How to educate school children

Our hero is known as the pioneer of practical psychology for the Russian audience. Doctor of Psychological Sciences, Professor Nikolai Ivanovich Kozlov has been leading the oldest training center in Russia "Sinton" for more than 30 years, together with his students he leads the most popular portal on psychology in RuNet "Psychologos", is the rector of the University of Practical Psychology, writes books for millions of readers. Recently he released the novelty "Simple right childhood", a guide for smart and strong parents. Material for her, including, became his own rich experience, because Nikolai Ivanovich is the father of five children. Without offering simple solutions, he leads his readers to the impressive results of the most important in the world work - the parent.


- You are a psychologist with a lot of experience. To you for advice come both the people of the older generation, and the children of the new Russia. Who do modern Moscow schools bring up?
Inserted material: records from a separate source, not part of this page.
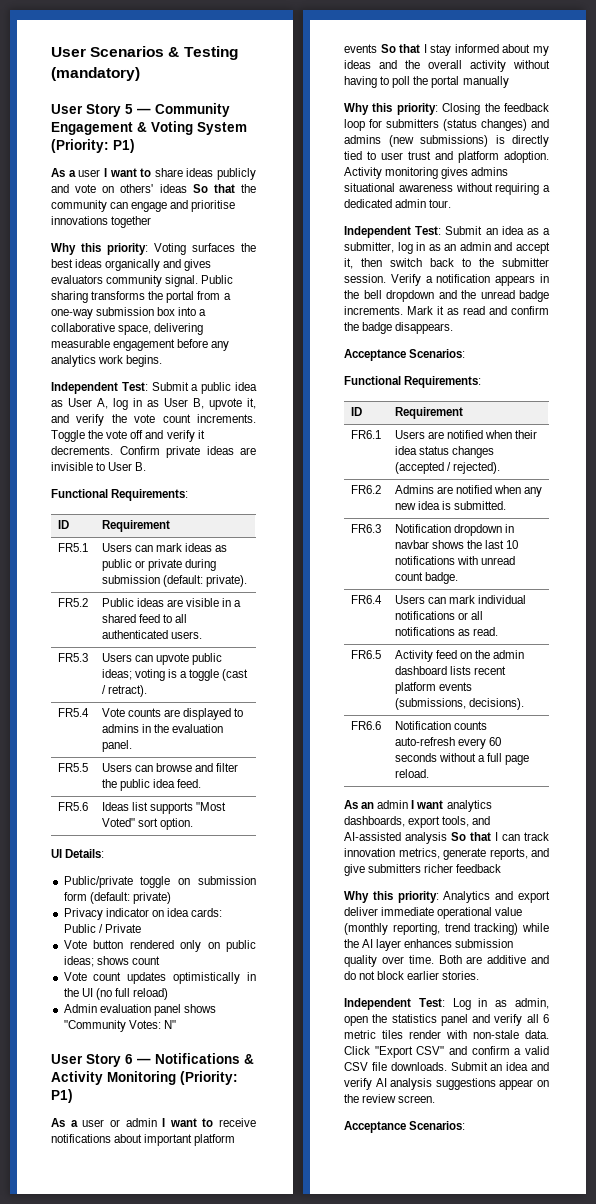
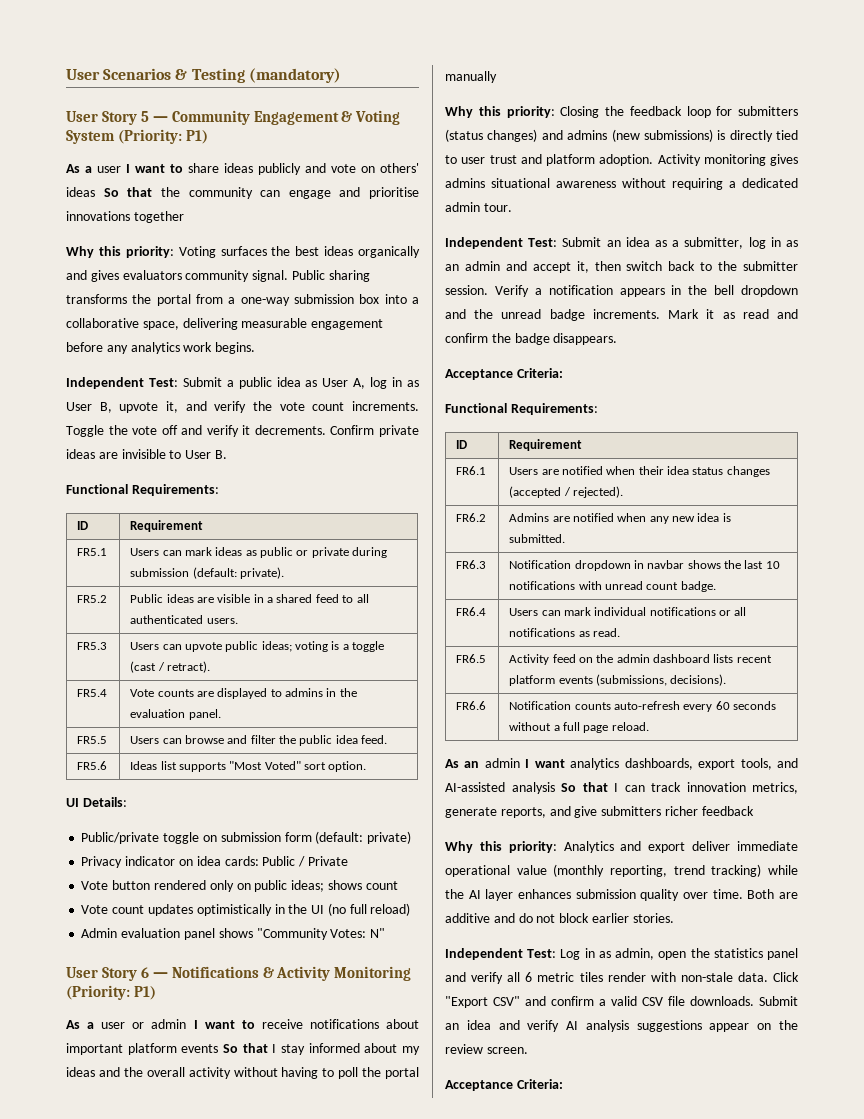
  Mark it as read and confirm the badge disappears.
- Acceptance Scenarios:
+ Acceptance Criteria:
  Submit an idea and verify AI analysis suggestions appear on the review screen.
- Acceptance Scenarios:
+ Acceptance Criteria:

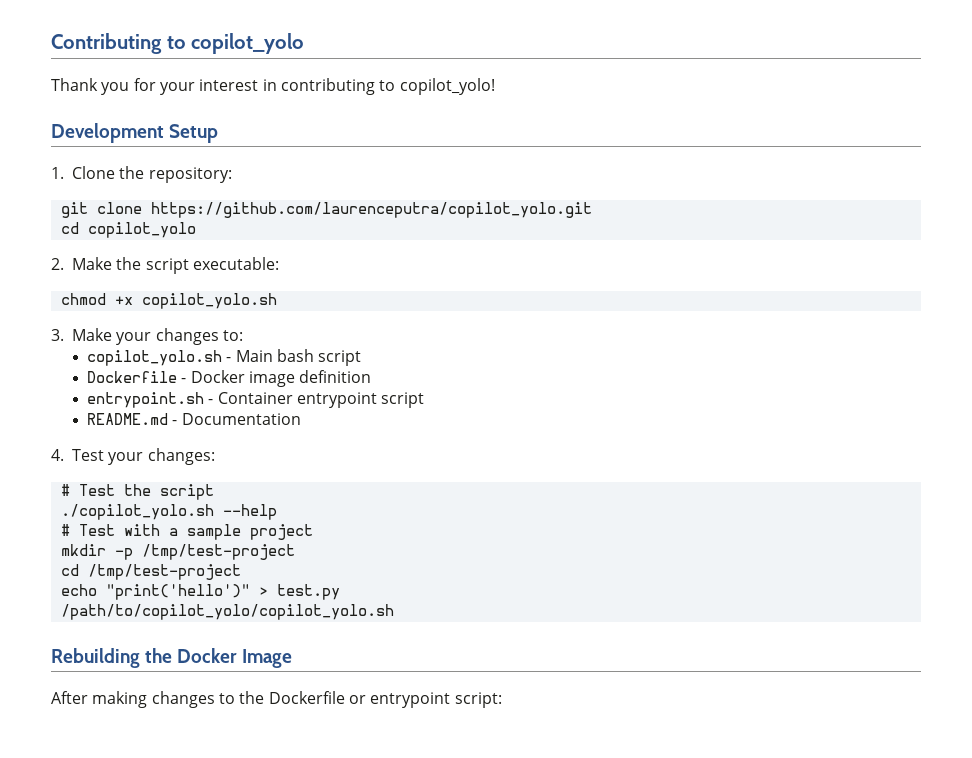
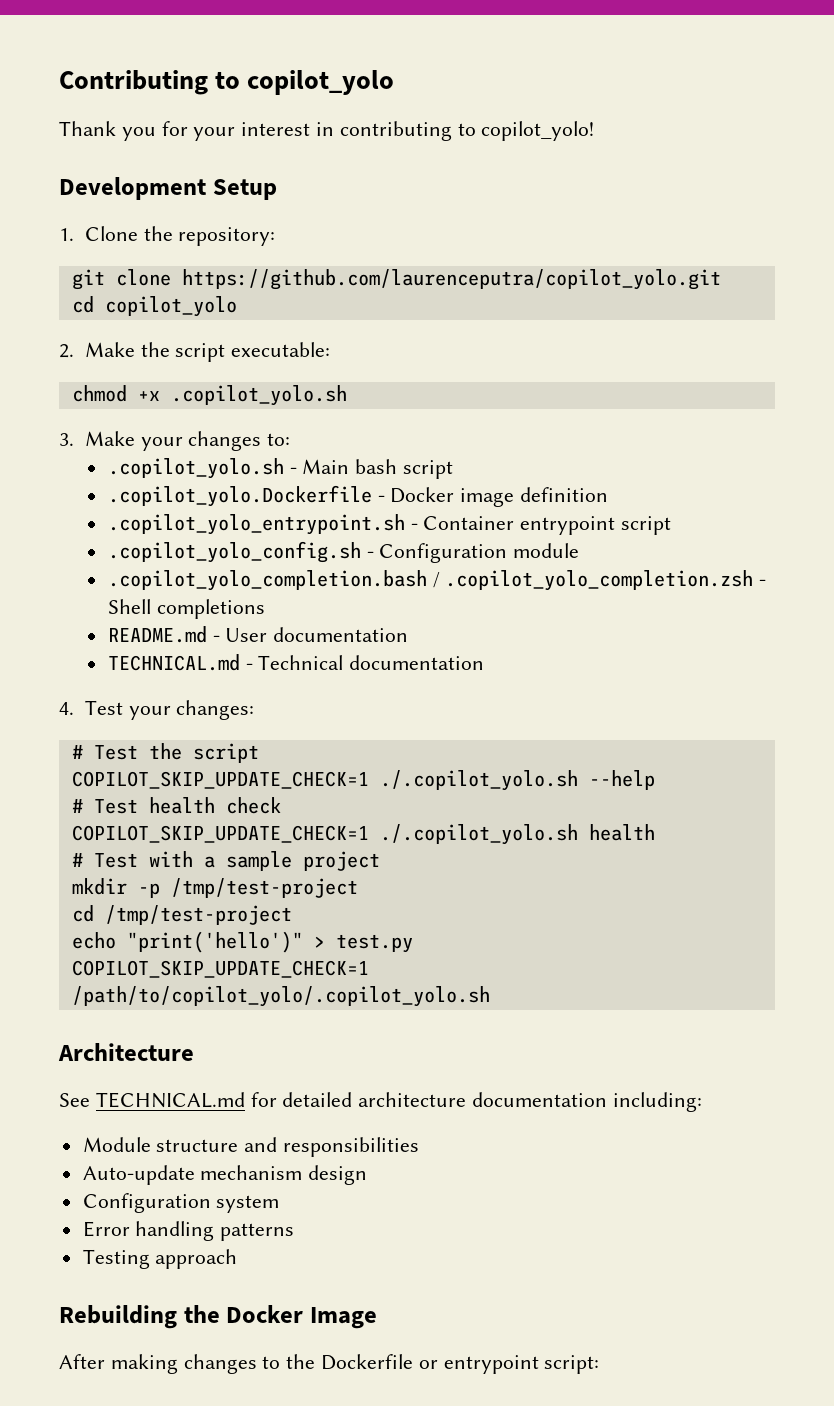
- chmod +x copilot_yolo.sh
+ chmod +x .copilot_yolo.sh
- copilot_yolo.sh - Main bash script
+ .copilot_yolo.sh - Main bash script
- Dockerfile - Docker image definition
+ .copilot_yolo.Dockerfile - Docker image definition
- entrypoint.sh - Container entrypoint script
+ .copilot_yolo_entrypoint.sh - Container entrypoint script
- README.md - Documentation
+ .copilot_yolo_config.sh - Configuration module
+ .copilot_yolo_completion.bash / .copilot_yolo_completion.zsh - Shell completions
+ README.md - User documentation
+ TECHNICAL.md - Technical documentation
- ./copilot_yolo.sh --help
+ COPILOT_SKIP_UPDATE_CHECK=1 ./.copilot_yolo.sh --help
+ # Test health check
+ COPILOT_SKIP_UPDATE_CHECK=1 ./.copilot_yolo.sh health
- /path/to/copilot_yolo/copilot_yolo.sh
+ COPILOT_SKIP_UPDATE_CHECK=1 /path/to/copilot_yolo/.copilot_yolo.sh
+ Architecture
+ See TECHNICAL.md for detailed architecture documentation including:
+ Module structure and responsibilities
+ Auto-update mechanism design
+ Configuration system
+ Error handling patterns
+ Testing approach

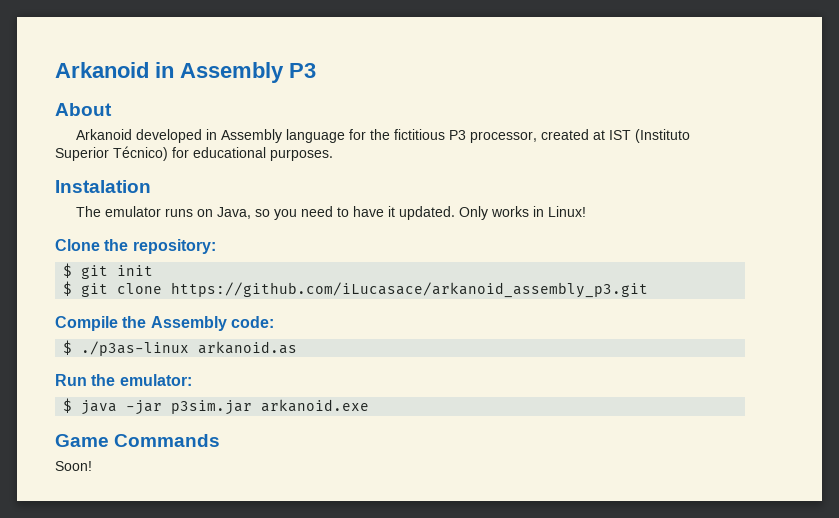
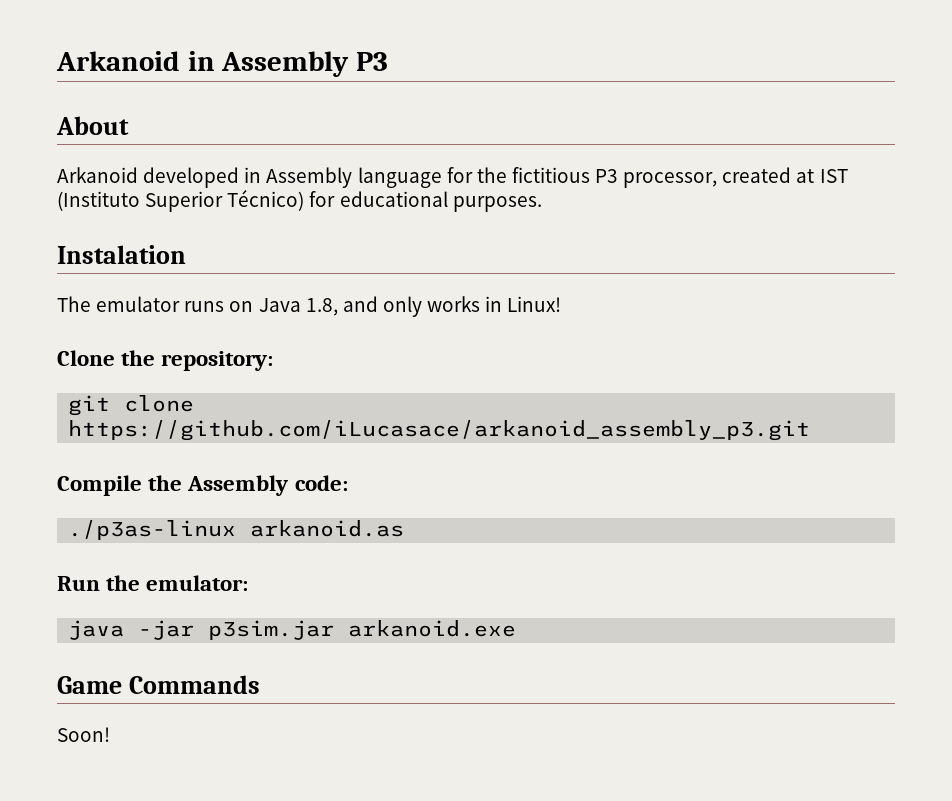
- The emulator runs on Java, so you need to have it updated. Only works in Linux!
+ The emulator runs on Java 1.8, and only works in Linux!
- $ git init
- $ git clone https://github.com/iLucasace/arkanoid_assembly_p3.git
+ git clone https://github.com/iLucasace/arkanoid_assembly_p3.git
- $ ./p3as-linux arkanoid.as
+ ./p3as-linux arkanoid.as
- $ java -jar p3sim.jar arkanoid.exe
+ java -jar p3sim.jar arkanoid.exe

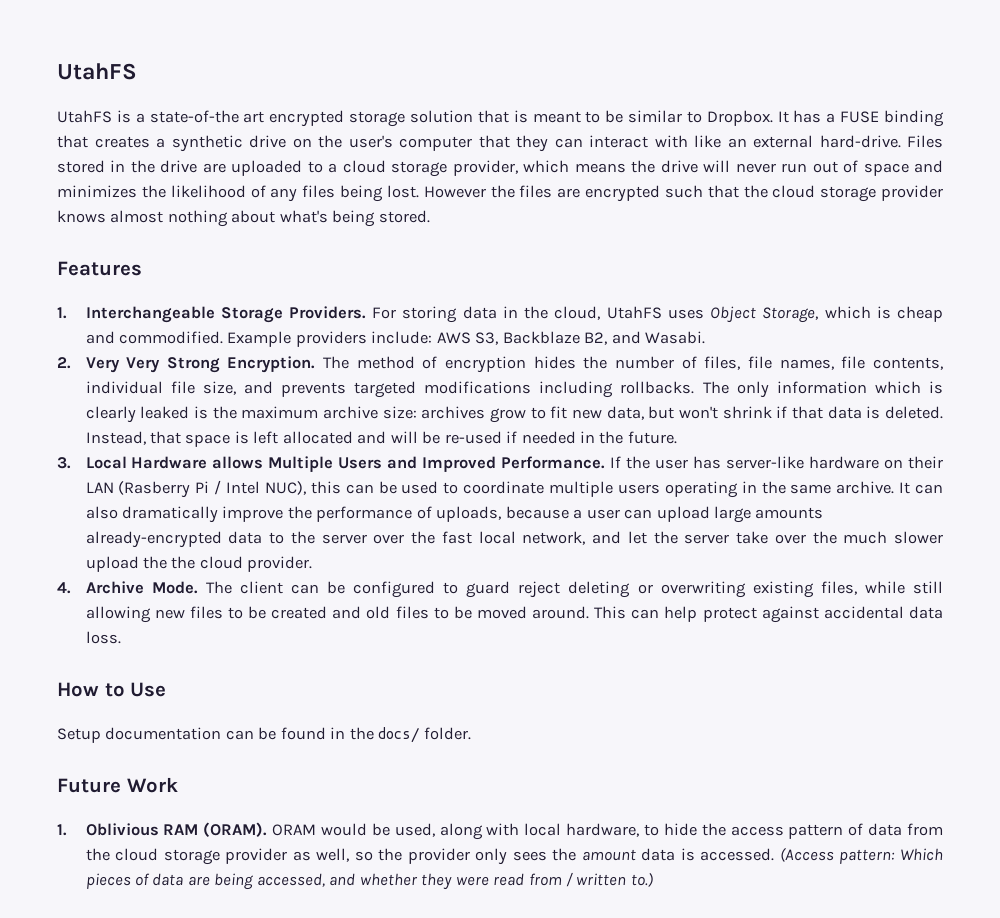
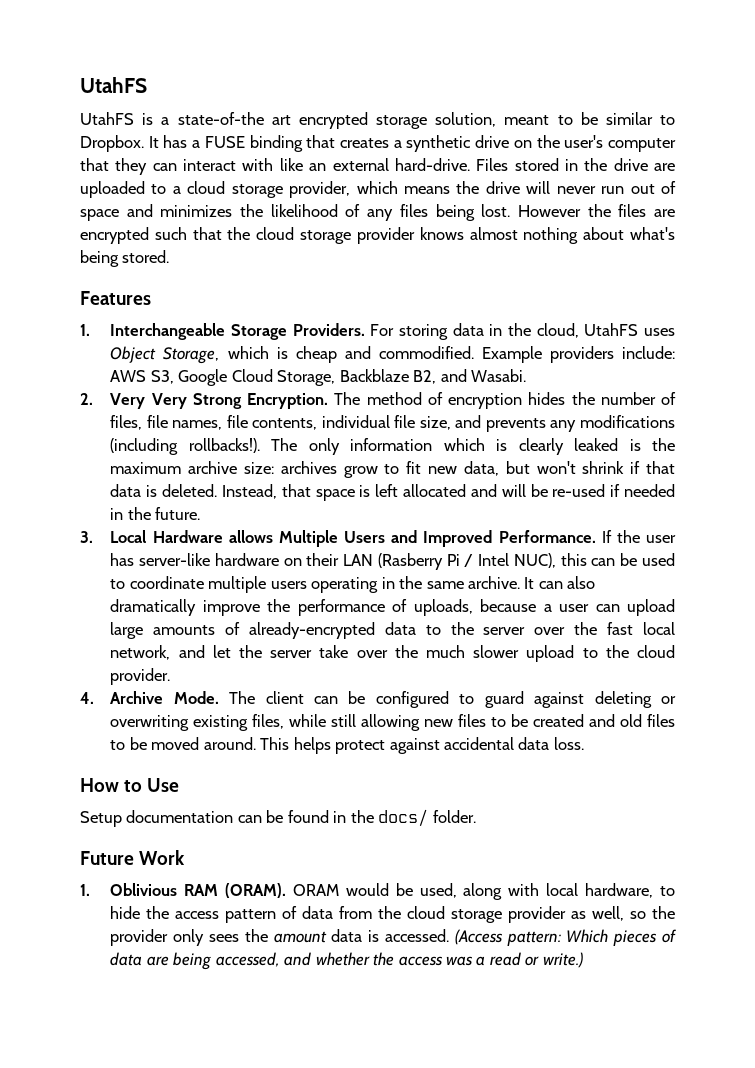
- UtahFS is a state-of-the art encrypted storage solution that is meant to be similar to Dropbox.
+ UtahFS is a state-of-the art encrypted storage solution, meant to be similar to Dropbox.
- Example providers include: AWS S3, Backblaze B2, and Wasabi.
+ Example providers include: AWS S3, Google Cloud Storage, Backblaze B2, and Wasabi.
- The method of encryption hides the number of files, file names, file contents, individual file size, and prevents targeted modifications including rollbacks.
+ The method of encryption hides the number of files, file names, file contents, individual file size, and prevents any modifications (including rollbacks!).
- It can also dramatically improve the performance of uploads, because a user can upload large amounts already-encrypted data to the server over the fast local network, and let the server take over the much slower upload the the cloud provider.
+ It can also dramatically improve the performance of uploads, because a user can upload large amounts of already-encrypted data to the server over the fast local network, and let the server take over the much slower upload to the cloud provider.
- The client can be configured to guard reject deleting or overwriting existing files, while still allowing new files to be created and old files to be moved around.
+ The client can be configured to guard against deleting or overwriting existing files, while still allowing new files to be created and old files to be moved around.
- This can help protect against accidental data loss.
+ This helps protect against accidental data loss.
- (Access pattern: Which pieces of data are being accessed, and whether they were read from / written to.)
+ (Access pattern: Which pieces of data are being accessed, and whether the access was a read or write.)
- I can not talk about schools in general, but about classrooms - it’s quite enough! I myself studied in a good school, and my children graduated from wonderful schools. In those years when I was a schoolboy, among the best were the guys with a developed value sphere. Children knew what they had to live for, they had ideals, they understood that life is not just about eating, dressing, "popping in". We had a theater at school, we read a lot, we were proud of the fact that we know poetry and literature. We respected the developed people, they wanted to reach their level. Now more pathos, more cool, more games, entertainment, brightness. Nevertheless, even now there are superbly educated children, who have everything in order with their heads and values. Talk about what students were before and what now ... whether it is necessary? It is important for normal parents that children surround his child in this particular school, and if desired, it can be taken under control, changed, done.

- Many parents complain that the atmosphere in the classroom is difficult to change ...

- The atmosphere is created by the leaders. They say: the class is not the same. And you make that class! We decided that our daughters would go to a school outside our district. My wife came there and asked: "Is it possible for my girls to study here?". She was told: "Please, year, work as a tutor in the preparatory group, we will take them." She agreed, got down to business, and after that she met the children, all her children recognized her, she was in the parents’ committee, gained authority. When parents take an active position, they are familiar with teachers, with the director, they know everyone with whom children communicate, they can and will determine the microclimate of the class. I came with great interest and pleasure to school, conducted psychological games and classes there. Children were cool, unexpected. If you teach your children not to lead a mass culture, to be leaders, then your values, which I hope your children share, and become the values ​​of the class. The parents’ committee is usually remarkable people, and the teachers are usually very good, they are not easy now, they need to be supported so that they understand that their work is valued. Get in touch. Take care not only about your child - think about all the children. Become a person who is being listened to. And very many questions are being solved. Then a much more cheerful, clear, effective work begins.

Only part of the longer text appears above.